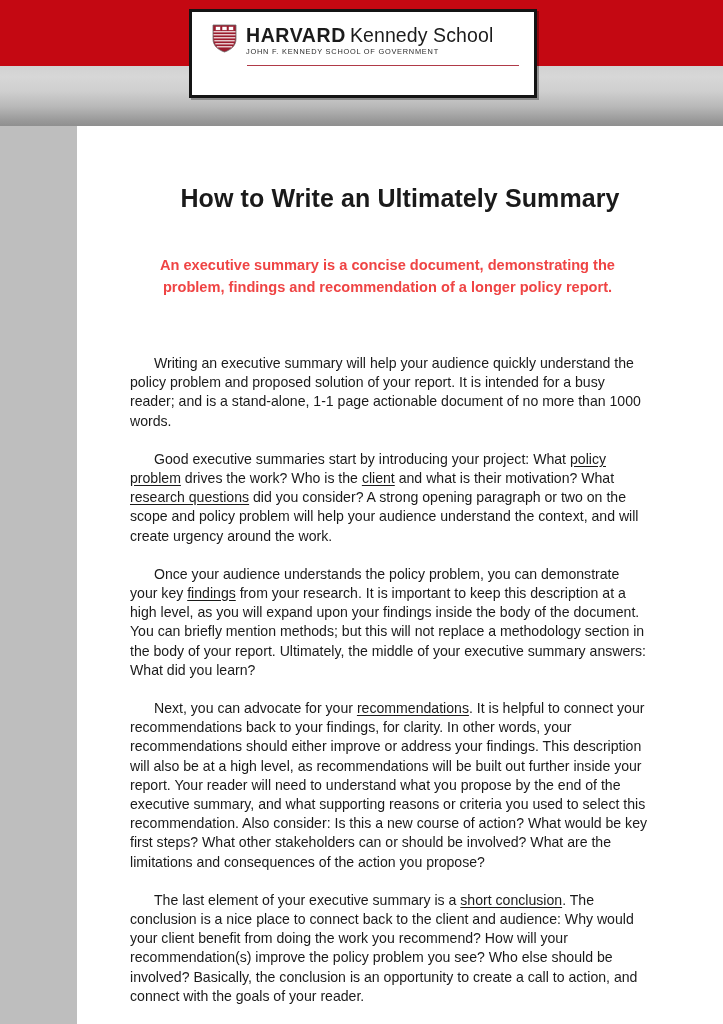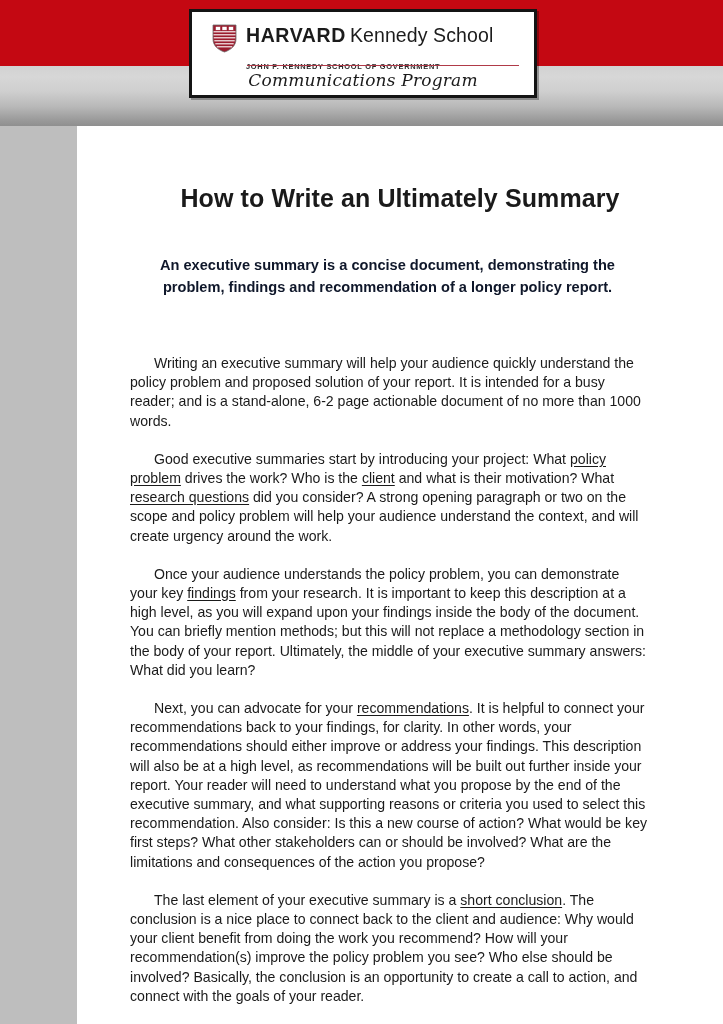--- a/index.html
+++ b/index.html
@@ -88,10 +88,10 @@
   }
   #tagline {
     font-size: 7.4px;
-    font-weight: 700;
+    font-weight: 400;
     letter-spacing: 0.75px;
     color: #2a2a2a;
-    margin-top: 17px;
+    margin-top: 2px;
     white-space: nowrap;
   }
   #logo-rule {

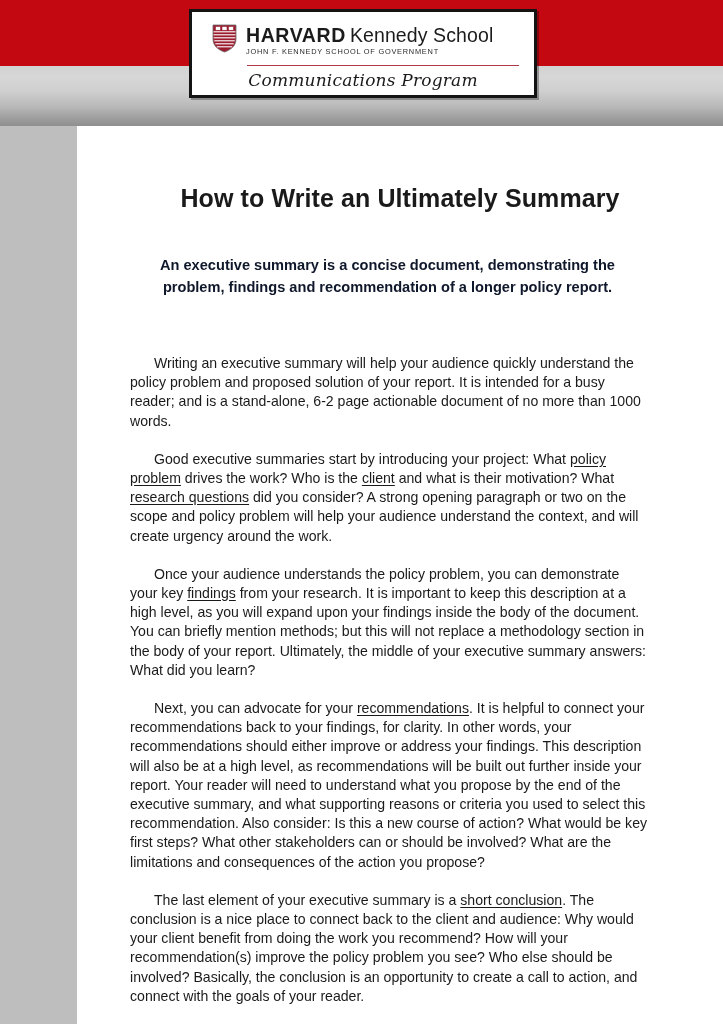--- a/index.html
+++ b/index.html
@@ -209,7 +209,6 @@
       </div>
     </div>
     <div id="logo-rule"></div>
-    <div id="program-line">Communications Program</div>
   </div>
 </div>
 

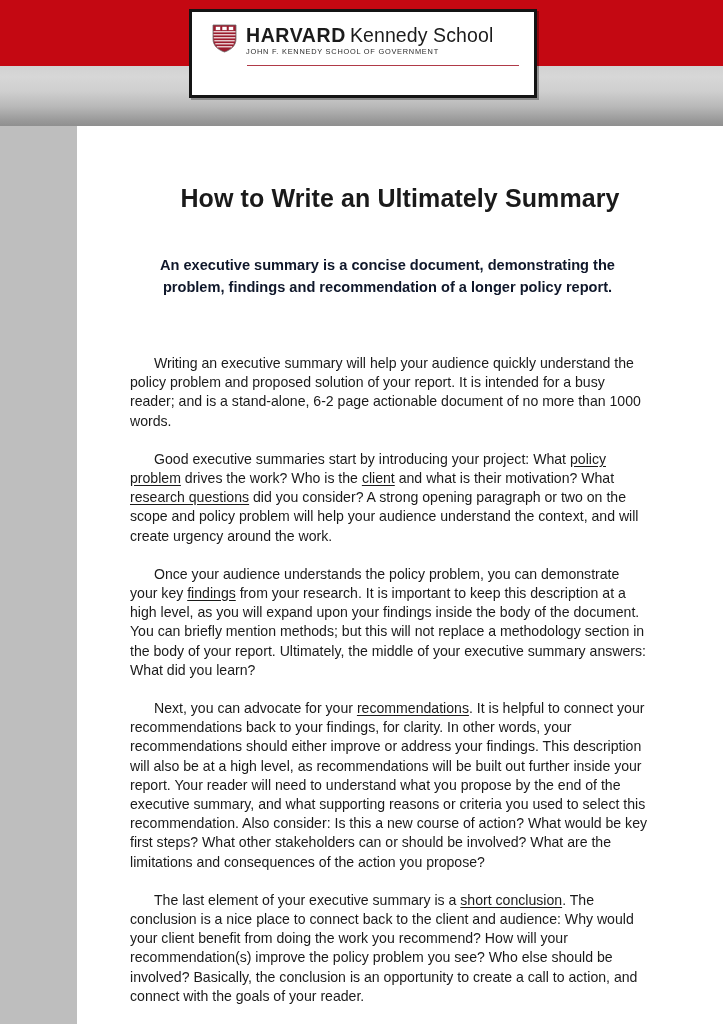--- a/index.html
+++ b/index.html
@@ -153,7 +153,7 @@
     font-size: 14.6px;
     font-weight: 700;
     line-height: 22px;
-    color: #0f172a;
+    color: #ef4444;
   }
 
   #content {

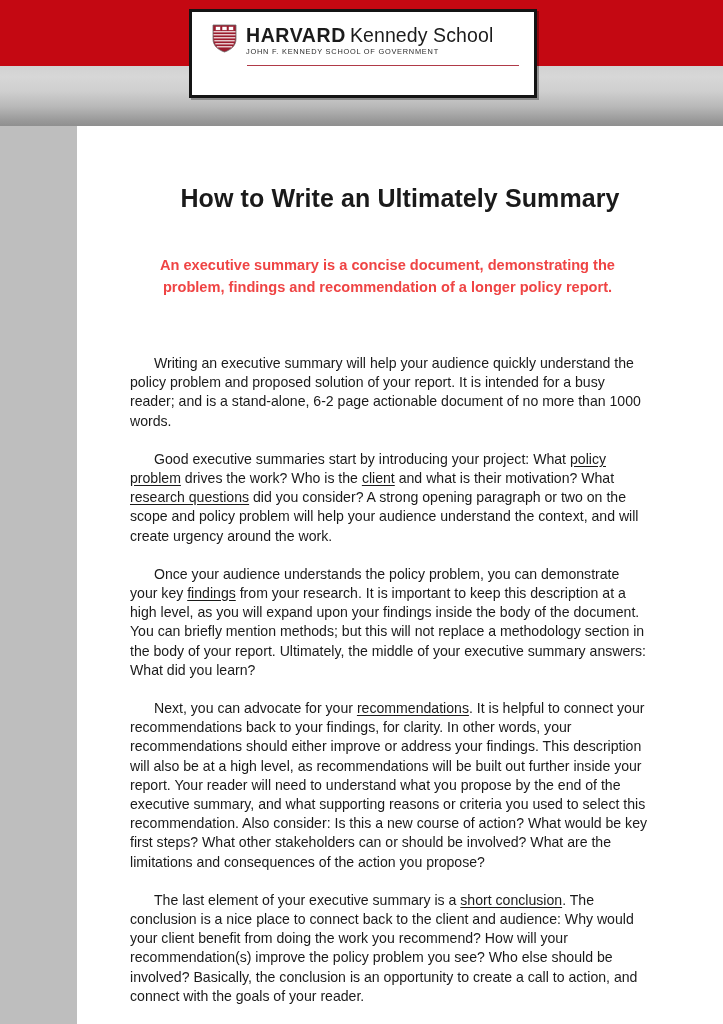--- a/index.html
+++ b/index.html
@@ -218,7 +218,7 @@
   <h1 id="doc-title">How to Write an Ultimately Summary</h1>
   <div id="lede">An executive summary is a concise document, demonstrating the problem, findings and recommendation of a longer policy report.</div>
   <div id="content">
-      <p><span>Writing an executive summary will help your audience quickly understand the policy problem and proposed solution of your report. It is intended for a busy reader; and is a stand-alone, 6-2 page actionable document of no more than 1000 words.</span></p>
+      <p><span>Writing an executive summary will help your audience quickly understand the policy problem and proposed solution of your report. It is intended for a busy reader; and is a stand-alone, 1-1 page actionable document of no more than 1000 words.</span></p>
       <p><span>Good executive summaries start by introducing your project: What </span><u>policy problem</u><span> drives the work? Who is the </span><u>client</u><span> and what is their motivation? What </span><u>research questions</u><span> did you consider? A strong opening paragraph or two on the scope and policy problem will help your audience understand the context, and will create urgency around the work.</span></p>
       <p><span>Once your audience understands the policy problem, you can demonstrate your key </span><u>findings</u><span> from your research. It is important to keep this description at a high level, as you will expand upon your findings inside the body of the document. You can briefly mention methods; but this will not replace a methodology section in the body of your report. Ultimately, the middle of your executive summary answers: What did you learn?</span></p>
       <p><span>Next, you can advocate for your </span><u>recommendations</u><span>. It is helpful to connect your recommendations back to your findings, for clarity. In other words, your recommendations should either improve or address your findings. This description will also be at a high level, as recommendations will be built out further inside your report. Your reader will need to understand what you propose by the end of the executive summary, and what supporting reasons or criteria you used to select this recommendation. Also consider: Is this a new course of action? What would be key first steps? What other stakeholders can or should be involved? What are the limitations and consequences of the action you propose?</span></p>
__________
**BRIEF**
Of the entries above, repeat exactly the lines from the line with "a stand-alone, 6-2" through the line with "<p><span>Once your audience", both of them included.

**TASK ANSWER**
-      <p><span>Writing an executive summary will help your audience quickly understand the policy problem and proposed solution of your report. It is intended for a busy reader; and is a stand-alone, 6-2 page actionable document of no more than 1000 words.</span></p>
+      <p><span>Writing an executive summary will help your audience quickly understand the policy problem and proposed solution of your report. It is intended for a busy reader; and is a stand-alone, 1-1 page actionable document of no more than 1000 words.</span></p>
       <p><span>Good executive summaries start by introducing your project: What </span><u>policy problem</u><span> drives the work? Who is the </span><u>client</u><span> and what is their motivation? What </span><u>research questions</u><span> did you consider? A strong opening paragraph or two on the scope and policy problem will help your audience understand the context, and will create urgency around the work.</span></p>
       <p><span>Once your audience understands the policy problem, you can demonstrate your key </span><u>findings</u><span> from your research. It is important to keep this description at a high level, as you will expand upon your findings inside the body of the document. You can briefly mention methods; but this will not replace a methodology section in the body of your report. Ultimately, the middle of your executive summary answers: What did you learn?</span></p>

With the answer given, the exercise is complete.